Schizophrenie

Schizophrenie ist eine Erkrankung von der weltweit circa ein Prozent der Menschen betroffen sind. Sie stellt eine der schwersten psychischen Erkrankungen dar und wird zu den Psychosen gezählt. Männer und Frauen sind gleich häufig betroffen, der Krankheitsbeginn bei Männern ist oft im jungen Erwachsenenalter, bei Frauen einige Jahre später.

Krankheitsbild

Die Ursachen für die Entstehung einer Schizophrenie sind nicht eindeutig geklärt. Man geht davon aus, dass gemäß dem Bio-Psycho-Sozialen-Modell mehrere Faktoren zusammenkommen. So haben Menschen eine erhöhte Empfindlichkeit (Vulnerabilität) bei der Verarbeitung von Sinnesreizen.
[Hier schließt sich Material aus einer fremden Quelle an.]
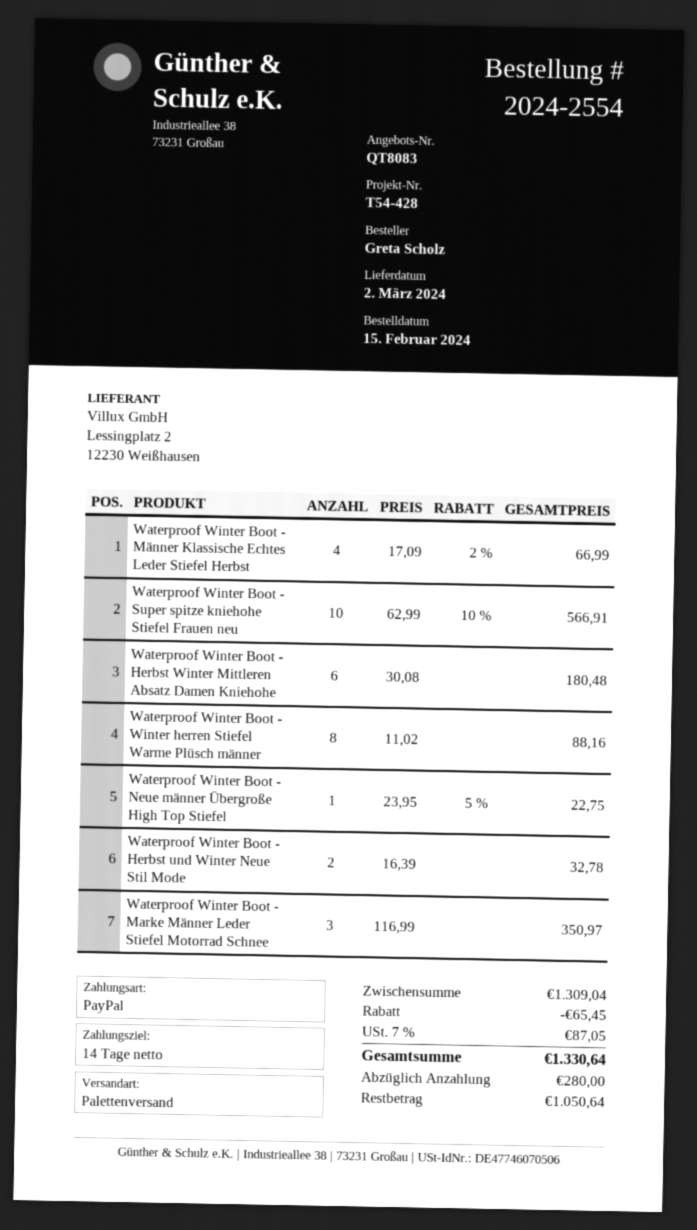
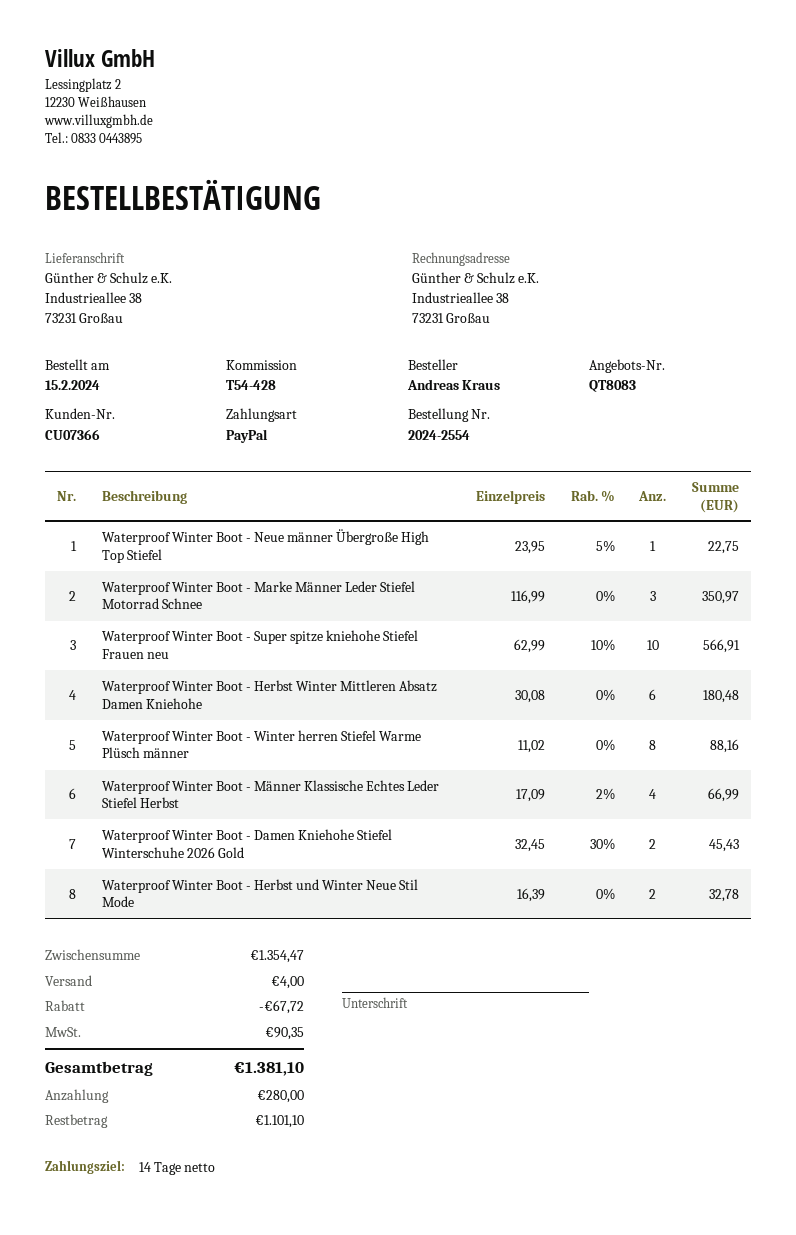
ordered by: Greta Scholz -> Andreas Kraus
Waterproof Winter Boot - Damen Kniehohe Stiefel Winterschuhe 2026 Gold: none -> 2 x 32.45 - 30% = 45.43
subtotal: 1309.04 -> 1354.47
discount: 65.45 -> 67.72
shipping: none -> 4.00
tax: 87.05 -> 90.35
total: 1330.64 -> 1381.10
balance: 1050.64 -> 1101.10

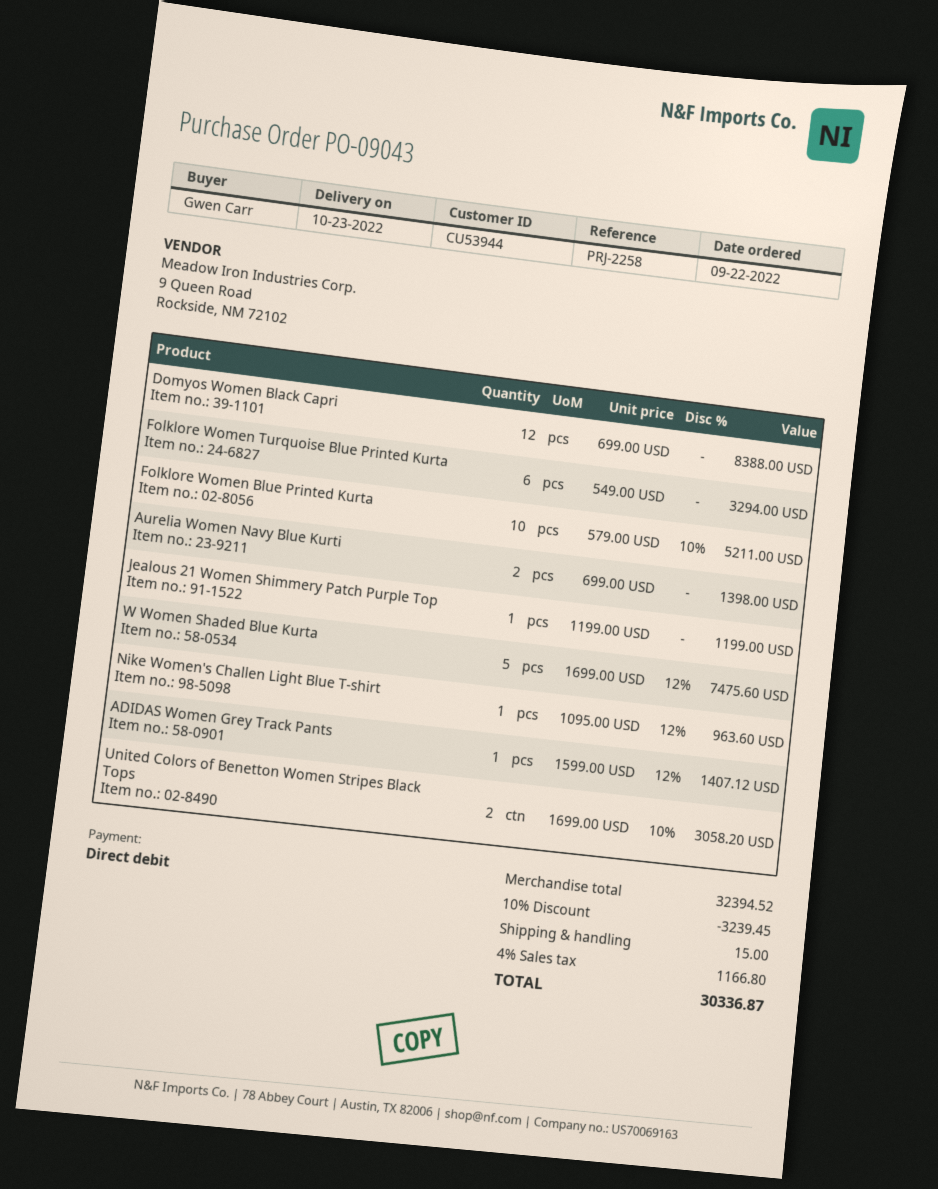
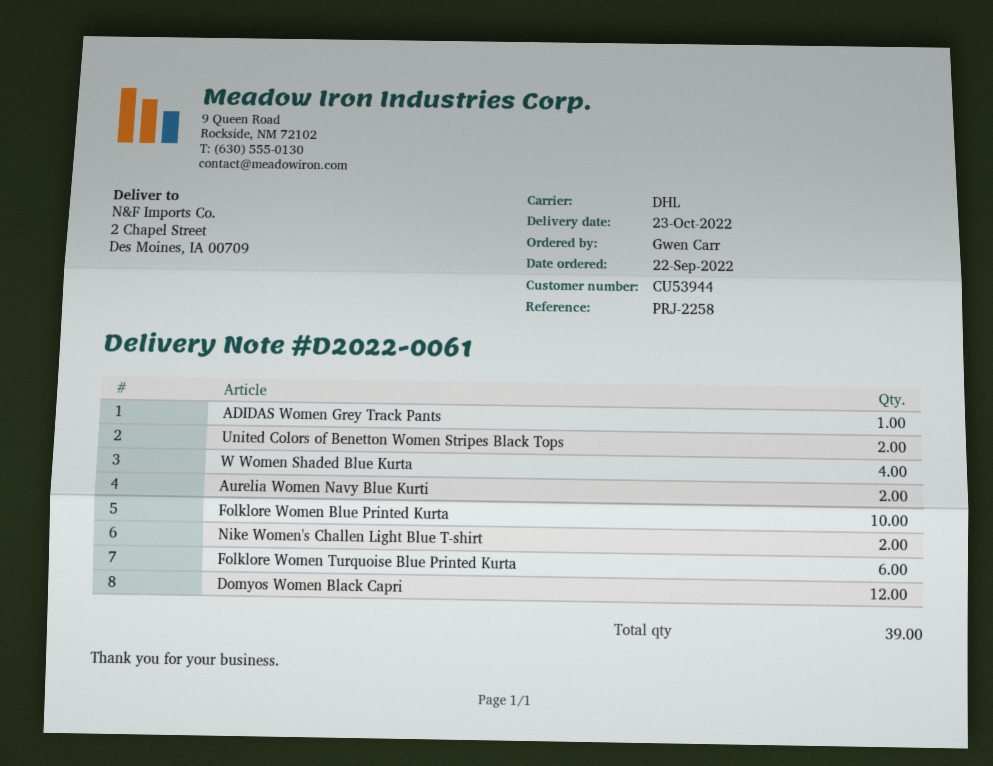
Jealous 21 Women Shimmery Patch Purple Top: 1 -> none
W Women Shaded Blue Kurta: 5 -> 4
Nike Women's Challen Light Blue T-shirt: 1 -> 2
Sie können sich vor belastenden äußeren Faktoren (z.B. Stress, Lärm, Lichtreize, …) weniger schützen. Eine Erhöhung des Nerven-Botenstoffes Dopamin wird für die krankheitstypischen Veränderungen verantwortlich gemacht. Der*die Erkrankte lebt in zwei Welten. Die reale Welt, die auch das Umfeld wahrnimmt und eine veränderte Wirklichkeit mit Gefühlen, Erlebnissen und Sinneseindrücken, die das Umfeld nicht nachvollziehen kann. Die Unterscheidung zwischen Realität und Unwirklichem gelingt nicht mehr sicher oder gar nicht mehr. Es kommt zu Störungen im Denken, Wahrnehmen und  Erleben, in der Gefühlswelt und in der Kommunikation. Auch Antrieb und Motorik können beeinträchtigt sein. Dieser Zustand wird oft als bedrohlich und beängstigend erlebt. Der*die  Klient*in wird von der Umwelt als stark verändert wahrgenommen.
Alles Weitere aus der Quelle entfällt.